Parliament of Canada
- Long title An Act respecting witnesses and evidence ;
- Citation: R.S.C. 1985, c. C-5
- Enacted by: Parliament of Canada
- Assented to: 1985

= Canada Evidence Act =

Canadian law regulating federal rules of evidence

The Canada Evidence Act (Loi sur la preuve au Canada) is an act of the Parliament of Canada, first passed in 1893, that regulates the rules of evidence in court proceedings under federal law. As law of evidence is largely set by common law, the act is not comprehensive.

The act applies to court proceedings conducted under federal law. The act thus applies in courts and administrative agencies created by the federal Parliament, such as the Federal Court of Canada and the Tax Court of Canada, as well as appeals from those courts to the Federal Court of Appeal and the Supreme Court of Canada. The act also applies in the provincial courts when they hear and determine matters under federal laws, notably under the Criminal Code, a federal statute.

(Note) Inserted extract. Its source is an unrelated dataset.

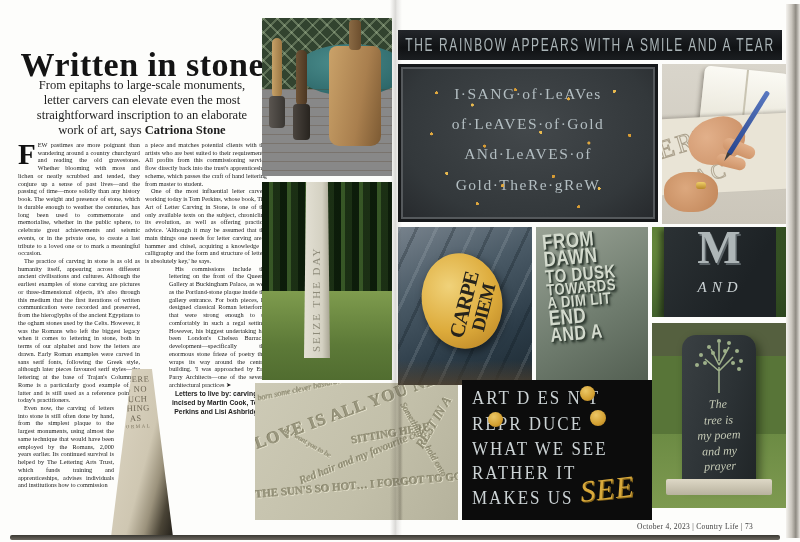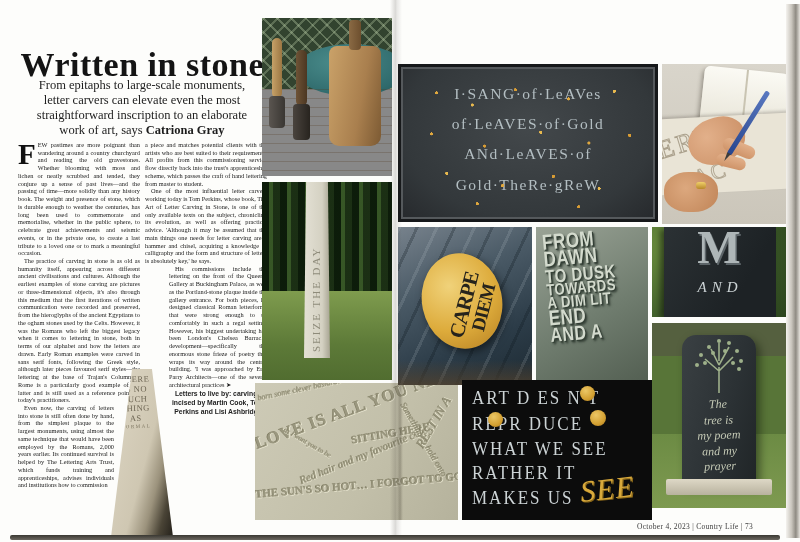"THE RAINBOW APPEARS WITH A" div.banner { html: none -> <div> <span>THE RAINBOW APPEARS WITH A SMILE AND A TEAR</span> </div> }
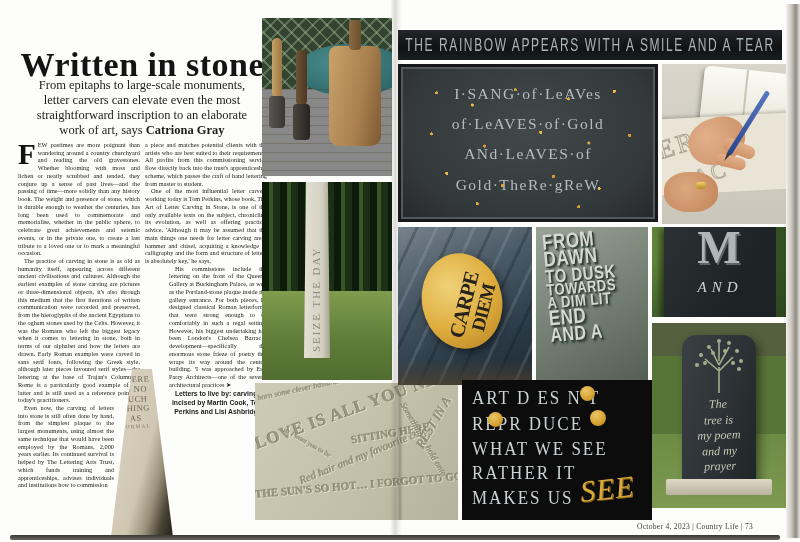"Catriona Gray" b { text: Gray -> Stone }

The act does not apply to matters under provincial law. Each province has its own Evidence Act for matters under provincial law. When a matter under provincial law is appealed to the Supreme Court of Canada, the provincial Evidence Act governs, not the federal act. The Canada Evidence Act incorporates the provincial law of evidence to supplement the provisions of the federal act, notably in the law relating to proof of service of documents.